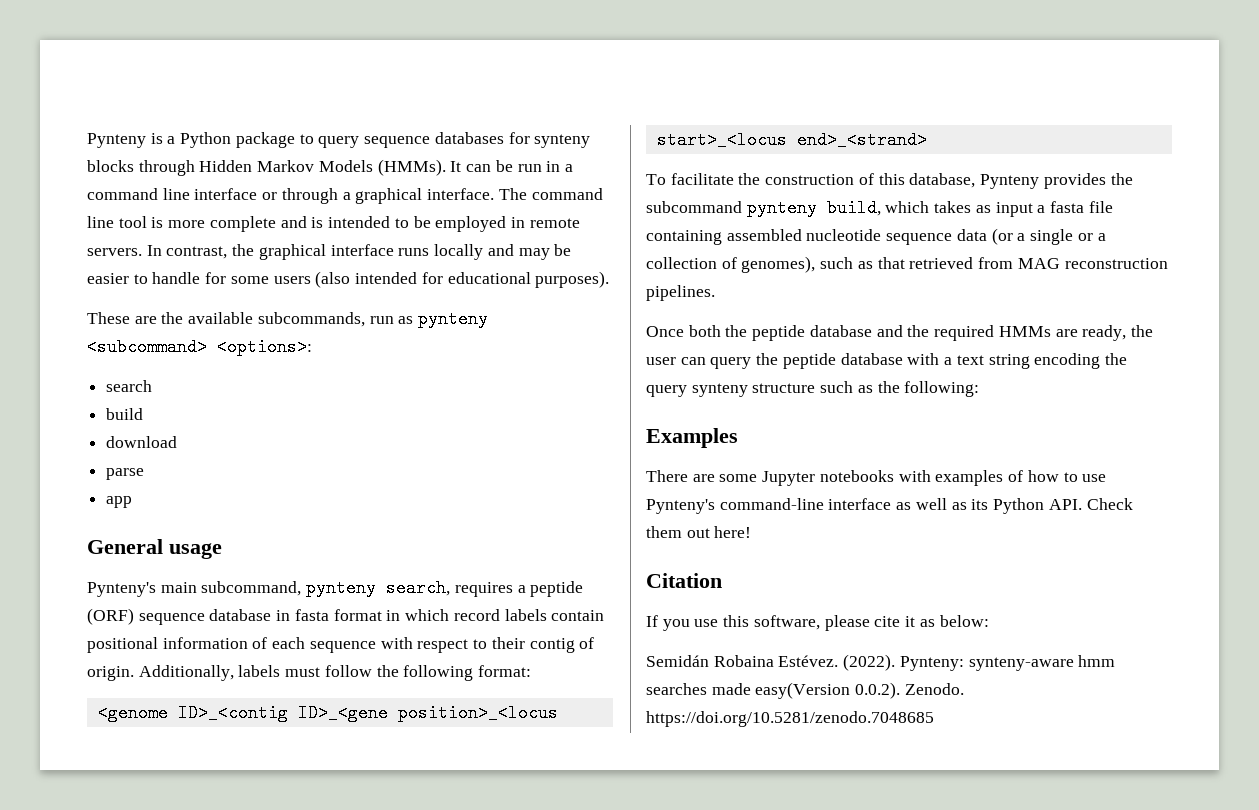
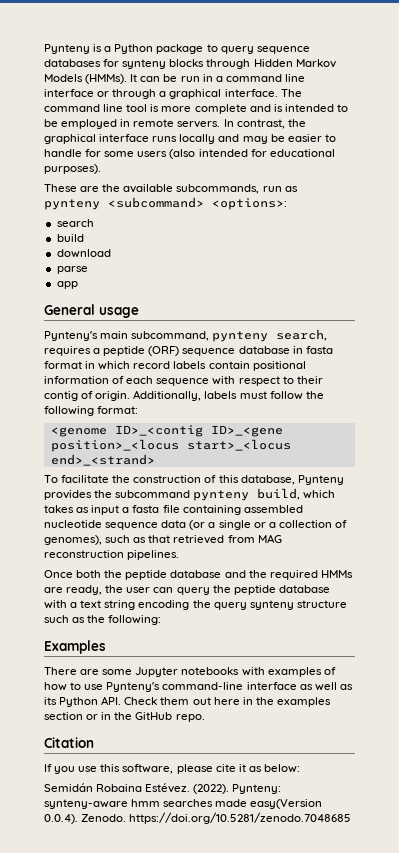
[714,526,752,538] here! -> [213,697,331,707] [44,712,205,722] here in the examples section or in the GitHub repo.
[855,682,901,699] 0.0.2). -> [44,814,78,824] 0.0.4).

==

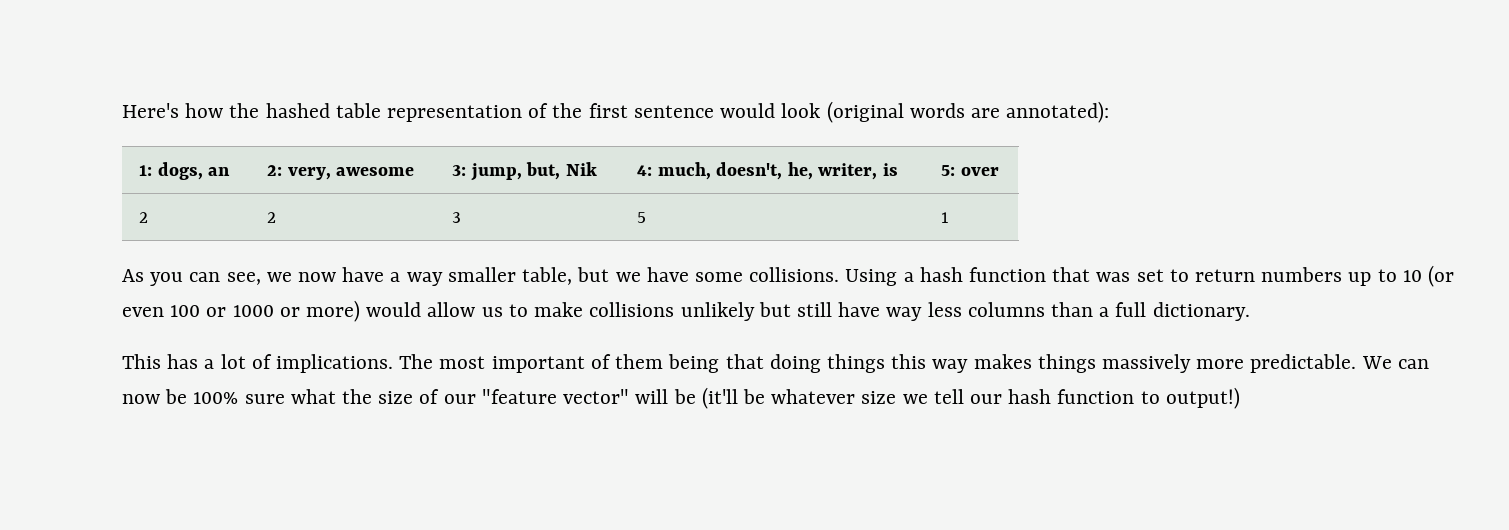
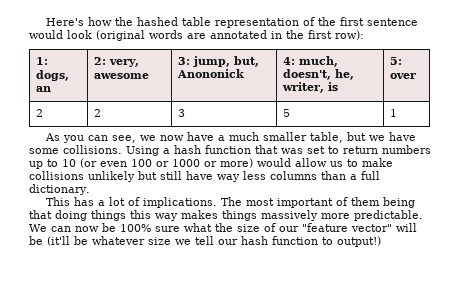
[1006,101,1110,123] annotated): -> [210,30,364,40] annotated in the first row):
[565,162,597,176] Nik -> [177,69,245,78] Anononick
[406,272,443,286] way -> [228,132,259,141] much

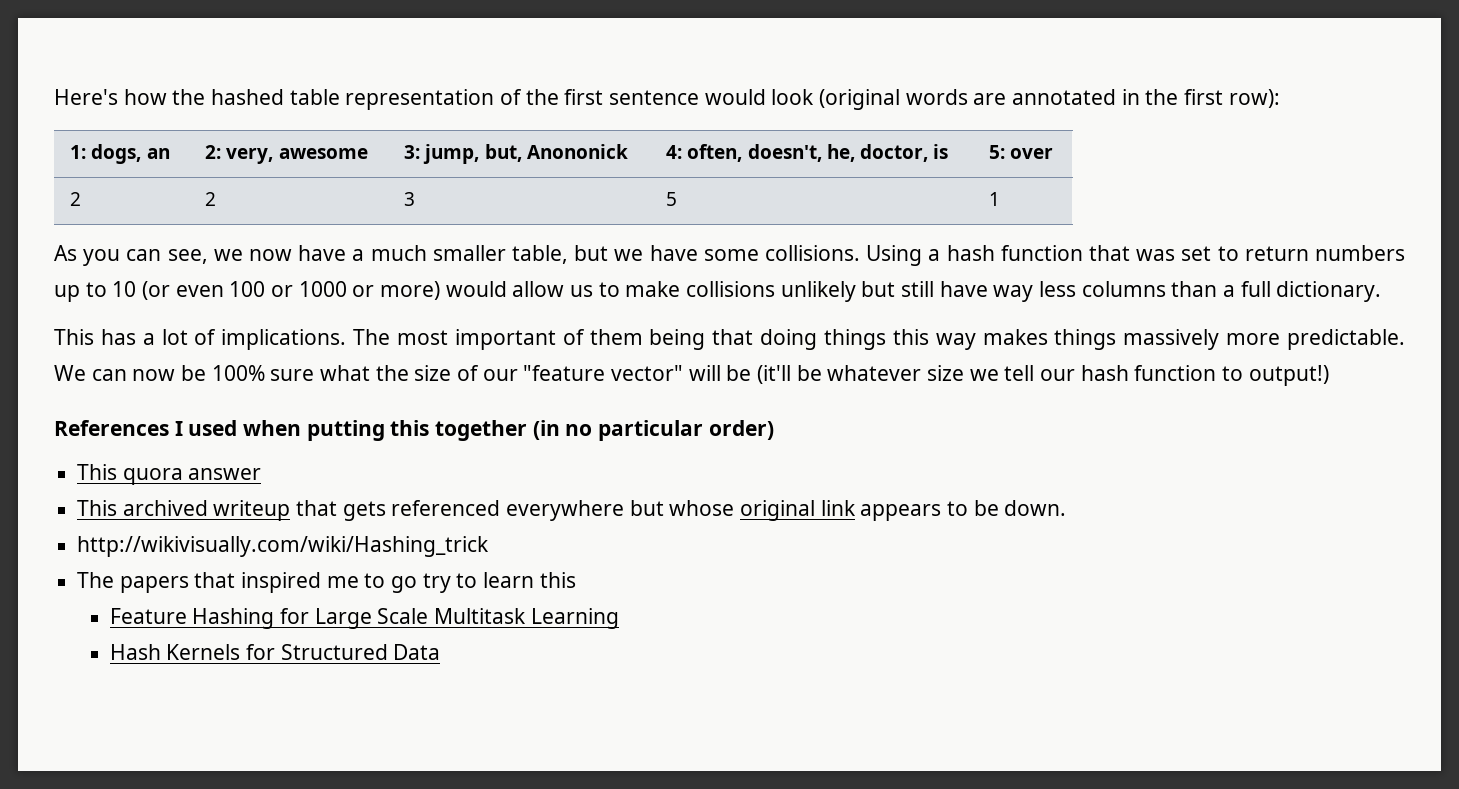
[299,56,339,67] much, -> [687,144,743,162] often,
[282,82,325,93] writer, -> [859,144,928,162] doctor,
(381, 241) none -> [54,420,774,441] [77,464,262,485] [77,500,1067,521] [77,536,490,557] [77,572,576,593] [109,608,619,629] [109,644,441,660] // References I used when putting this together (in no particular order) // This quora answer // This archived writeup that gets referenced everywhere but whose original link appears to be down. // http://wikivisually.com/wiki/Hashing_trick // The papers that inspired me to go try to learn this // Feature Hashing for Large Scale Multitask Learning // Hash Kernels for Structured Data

# Exercise requirements:
Output the lines above exactly, but only those between the line holding "[714,526,752,538] here! ->" and the line holding "[855,682,901,699] 0.0.2). ->", inclusive.

# Answer box:
[714,526,752,538] here! -> [213,697,331,707] [44,712,205,722] here in the examples section or in the GitHub repo.
[855,682,901,699] 0.0.2). -> [44,814,78,824] 0.0.4).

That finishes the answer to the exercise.